Ketan Patel, senior investment analyst at Ecclesiastical Investment Management, which holds GSK shares, said he believed GSK would overcome its challenges in the long term - and in the meantime the stock was offering an attractive 6 percent yield.
But many analysts remain sceptical. “We continue to look for credible evidence that GSK’s conviction in the growth potential of its respiratory franchise is warranted given its importance to the company’s long-term pharma strategy,” said Leerink analyst Seamus Fernandez, who rates GSK shares market perform.
Quarterly sales totalled 5.56 billion pounds ($9.48 billion), generating pretax profits of 986 million, down from 1.29 billion a year earlier. Core EPS - the measure most followed by investors - fell 25 percent to 19.1 pence, with the results depressed by the strength of the pound versus other currencies.
Analysts, on average, had forecast sales of 5.76 billion pounds and core EPS, which excludes certain items, of 21.3 pence, according to Thomson Reuters.
Although it has put the worst of its patent losses behind it, GSK still faces challenges in some areas, including the earlier-than-expected launch of a generic version of heart pill Lovaza in the U.S. market in April.
The company’s HIV business was a rare bright spot in the quarter, showing growth of 13 percent thanks to strong uptake of its recently launched drug Tivicay.

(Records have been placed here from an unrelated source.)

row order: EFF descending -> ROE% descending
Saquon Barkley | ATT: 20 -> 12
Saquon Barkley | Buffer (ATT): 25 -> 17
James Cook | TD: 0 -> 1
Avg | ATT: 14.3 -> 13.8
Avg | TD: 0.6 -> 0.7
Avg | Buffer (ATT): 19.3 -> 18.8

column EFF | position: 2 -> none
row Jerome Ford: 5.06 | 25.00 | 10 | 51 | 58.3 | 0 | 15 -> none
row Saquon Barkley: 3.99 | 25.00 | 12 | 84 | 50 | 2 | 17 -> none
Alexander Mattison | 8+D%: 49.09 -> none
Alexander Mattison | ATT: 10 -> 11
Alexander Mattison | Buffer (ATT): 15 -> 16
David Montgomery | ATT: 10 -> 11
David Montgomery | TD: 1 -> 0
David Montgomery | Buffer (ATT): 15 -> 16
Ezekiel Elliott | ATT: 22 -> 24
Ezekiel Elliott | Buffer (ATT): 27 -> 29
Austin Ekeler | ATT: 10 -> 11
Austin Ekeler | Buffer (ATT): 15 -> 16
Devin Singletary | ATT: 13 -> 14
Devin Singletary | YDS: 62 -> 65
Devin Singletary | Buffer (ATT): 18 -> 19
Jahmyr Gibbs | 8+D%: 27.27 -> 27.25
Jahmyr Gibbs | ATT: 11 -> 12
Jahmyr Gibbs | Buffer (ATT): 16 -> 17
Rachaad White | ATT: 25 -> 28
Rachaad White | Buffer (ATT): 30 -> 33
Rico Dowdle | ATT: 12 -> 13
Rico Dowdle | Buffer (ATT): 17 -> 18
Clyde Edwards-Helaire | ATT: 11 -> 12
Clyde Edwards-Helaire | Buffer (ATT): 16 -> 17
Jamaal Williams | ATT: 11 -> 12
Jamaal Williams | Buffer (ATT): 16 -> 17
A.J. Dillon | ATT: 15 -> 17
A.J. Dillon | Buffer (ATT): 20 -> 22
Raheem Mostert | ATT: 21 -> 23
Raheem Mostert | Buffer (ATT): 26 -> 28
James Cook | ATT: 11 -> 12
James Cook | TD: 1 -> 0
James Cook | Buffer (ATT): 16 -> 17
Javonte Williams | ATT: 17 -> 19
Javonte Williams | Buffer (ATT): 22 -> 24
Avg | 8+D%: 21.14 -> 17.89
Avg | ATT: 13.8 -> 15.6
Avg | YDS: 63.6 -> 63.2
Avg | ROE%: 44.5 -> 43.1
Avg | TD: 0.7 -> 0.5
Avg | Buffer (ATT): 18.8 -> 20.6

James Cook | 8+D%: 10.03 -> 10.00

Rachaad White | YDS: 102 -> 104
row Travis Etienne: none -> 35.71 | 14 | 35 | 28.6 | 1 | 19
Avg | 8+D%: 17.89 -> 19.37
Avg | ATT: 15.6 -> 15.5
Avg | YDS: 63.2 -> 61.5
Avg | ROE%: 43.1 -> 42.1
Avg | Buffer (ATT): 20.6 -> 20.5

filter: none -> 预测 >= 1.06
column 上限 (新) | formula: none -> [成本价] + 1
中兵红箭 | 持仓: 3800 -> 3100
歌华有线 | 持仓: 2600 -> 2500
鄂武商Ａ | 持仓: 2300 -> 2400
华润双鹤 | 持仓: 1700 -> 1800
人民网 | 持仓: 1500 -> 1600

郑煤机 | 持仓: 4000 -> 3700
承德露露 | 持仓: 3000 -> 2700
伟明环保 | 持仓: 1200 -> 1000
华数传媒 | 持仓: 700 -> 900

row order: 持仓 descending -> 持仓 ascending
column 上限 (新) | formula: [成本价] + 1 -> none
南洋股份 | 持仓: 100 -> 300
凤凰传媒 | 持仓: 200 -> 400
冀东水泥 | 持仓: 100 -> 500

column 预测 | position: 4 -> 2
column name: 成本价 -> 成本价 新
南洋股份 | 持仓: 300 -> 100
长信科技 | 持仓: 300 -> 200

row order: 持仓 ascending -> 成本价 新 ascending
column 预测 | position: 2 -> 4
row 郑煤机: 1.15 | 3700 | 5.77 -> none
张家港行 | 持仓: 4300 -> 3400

Witty joined the deal-making bandwagon sweeping the healthcare sector in April by trading more than $20 billion of assets with Swiss rival Novartis in a complex three-part transaction designed to make the group more focused.
But the GSK boss has eschewed full-scale mega-mergers, arguing they are distracting and disruptive to the company’s research and development activities.
He has opted instead for a strategy of focusing GSK’s portfolio, with the next step in the process involving the sale of a number of older drugs that are marketed in North America and Western Europe with annual sales of around 1 billion pounds.
Witty said there had been “very significant” interest from mid-sized pharmaceutical companies and private equity firms in these products and he hoped to conclude a sale by the end of the year.
Reuters reported exclusively on Tuesday that Indian generics firm Lupin, some U.S. drugmakers looking for a tax-saving deal in Europe and private equity funds were all planning to bid for the drugs.